26 May 2016

Transpower predicts line failures as solar takes off

1:22 pm on 26 May 2016

The country's power grid operator is predicting a massive shake-up in the electricity sector, including the failure of some line companies.

no caption

Photo: RNZ / Diego Opatowski

Transpower has released a report outlining scenarios for the electricity sector, including the rise of technology such as solar and battery storage. It is predicting the failure of some lines companies amid a big uptake of "disruptive technologies" such as solar energy.

In one scenario, it says the installed capacity for solar photovoltaic generation will increase by a massive 38,000 percent - from the current 5.5W per person to 2100W per person by the middle of the century.

But Transpower says there will still need to be a central grid to keep up with winter power demands and electricity for those not investing in their own power and storage systems.
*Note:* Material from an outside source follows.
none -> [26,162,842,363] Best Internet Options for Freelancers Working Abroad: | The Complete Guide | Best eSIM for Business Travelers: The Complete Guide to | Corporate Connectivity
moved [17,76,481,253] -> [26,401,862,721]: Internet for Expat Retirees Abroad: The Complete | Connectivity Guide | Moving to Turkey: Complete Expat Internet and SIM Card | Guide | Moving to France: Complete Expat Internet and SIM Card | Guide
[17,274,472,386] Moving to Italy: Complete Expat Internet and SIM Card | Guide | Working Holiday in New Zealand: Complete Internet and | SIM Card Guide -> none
And it says its role will eventually change from providing real-time balancing of electricity supply and demand 24 hours a day, seven days a week, to providing a "resilient battery charging service".

The company's chief executive, Alison Andrew, told Nine to Noon such developments would change the industry, as people start producing their own power.
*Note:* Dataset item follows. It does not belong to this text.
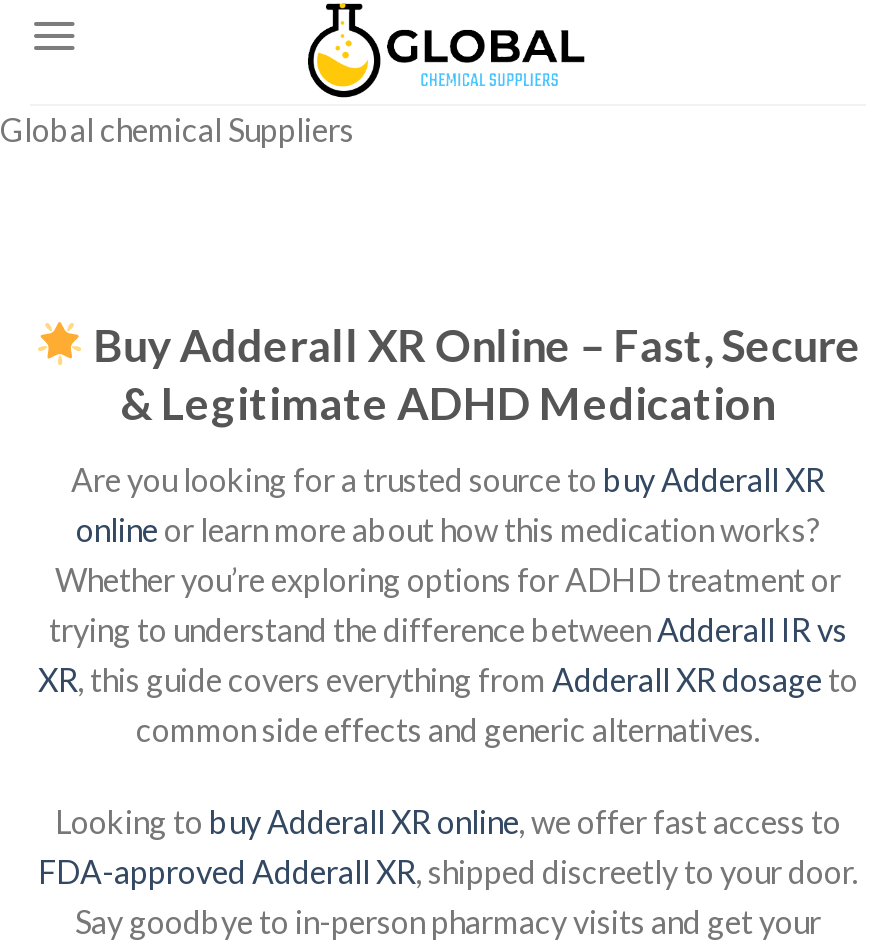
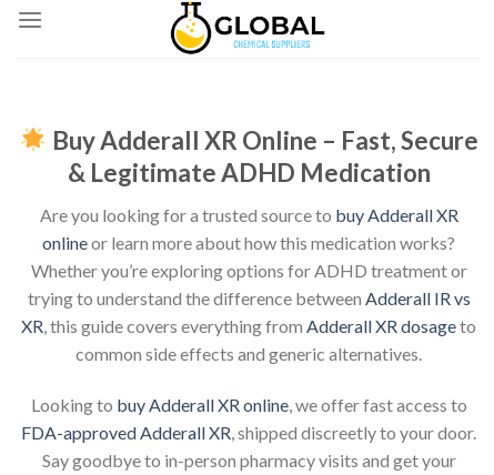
[0,110,354,148] Global chemical Suppliers -> none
Ms Andrew said some of the country's 29 electricity distribution companies, especially those in remote areas with falling populations, will struggle with the transition to the new model.
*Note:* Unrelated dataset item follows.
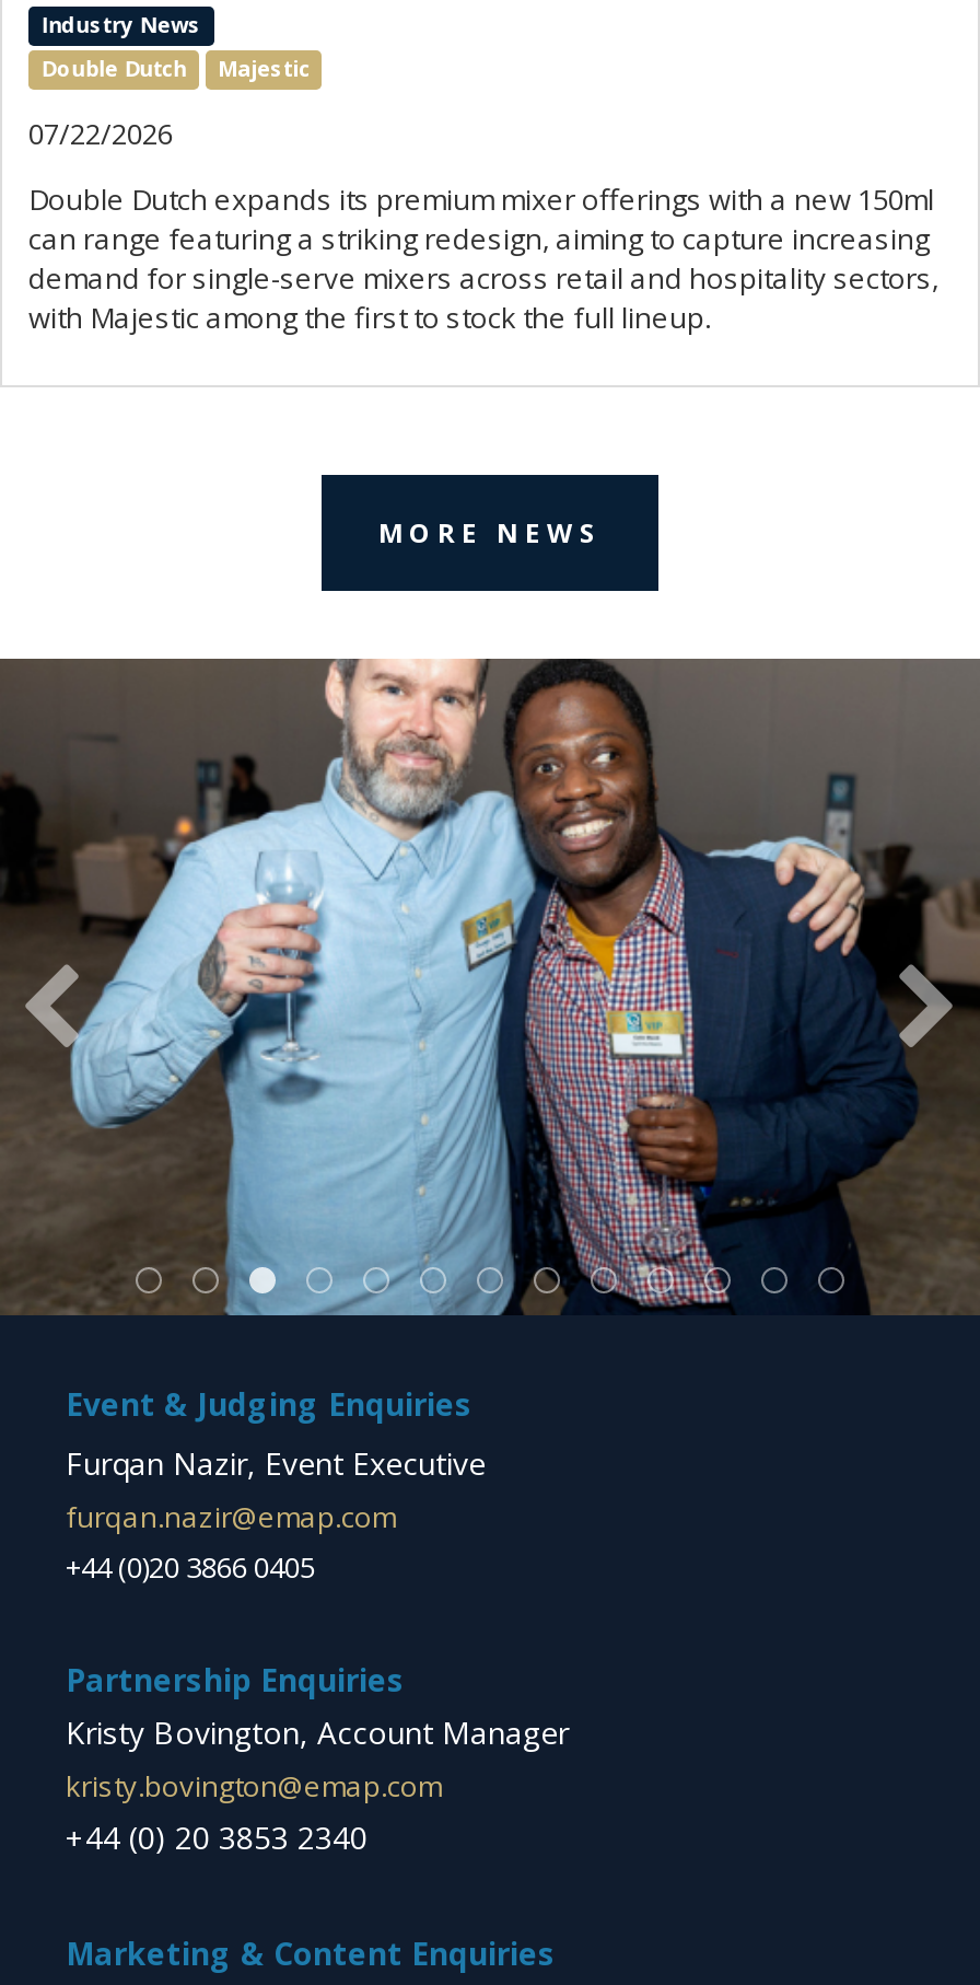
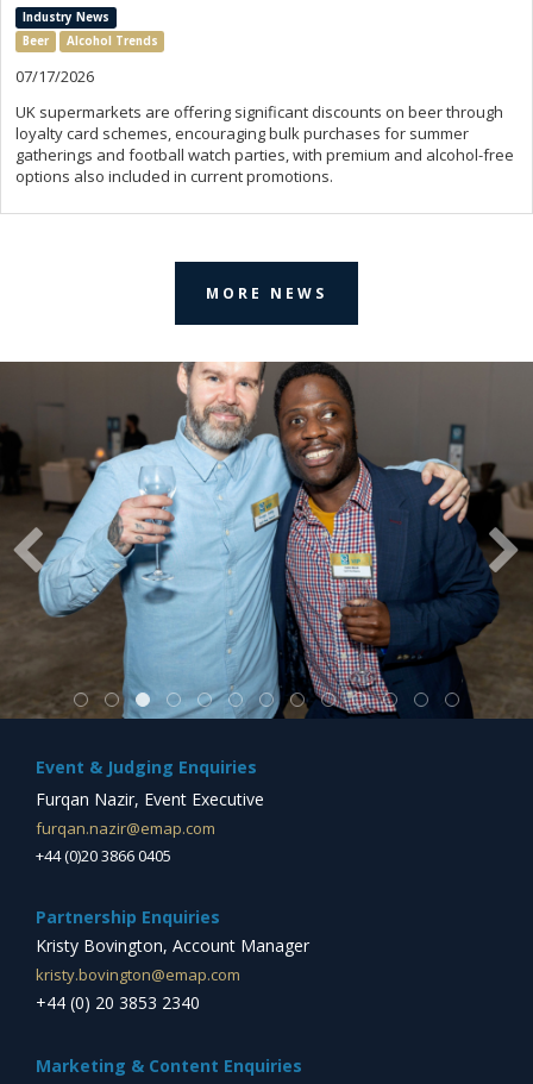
[41,55,310,84] Double Dutch | Majestic -> [22,34,158,49] Beer | Alcohol Trends
[28,114,173,154] 07/22/2026 -> [15,66,94,87] 07/17/2026
[28,180,938,337] Double Dutch expands its premium mixer offerings with a new 150ml | can range featuring a striking redesign, aiming to capture increasing | demand for single-serve mixers across retail and hospitality sectors, | with Majestic among the first to stock the full lineup. -> [15,101,514,187] UK supermarkets are offering significant discounts on beer through | loyalty card schemes, encouraging bulk purchases for summer | gatherings and football watch parties, with premium and alcohol-free | options also included in current promotions.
And she agreed the transition to solar was challenging.

"I don't see a battery that can store summer sun for winter peak evening demand."

She said New Zealand currently has no grid storage, but that would need to change as solar power becomes more and more popular.

In relation to what some solar power users see as being punished for feeding power back to the grid, Ms Andrew said it was "only fair to pay a fair cost" for staying connected.

But she said people feeding power back to the grid was an important part of Transpower's planning.

"In the past our model has been very much pushing power if you like, from generators to us in our homes. And now they're talking about 'prosumers' as opposed to consumers - so consumers that are both producers and consumers."

Ms Andrew said the way was open for a comprehensive reform of the electricity sector as a result of the changes brought about by new technology.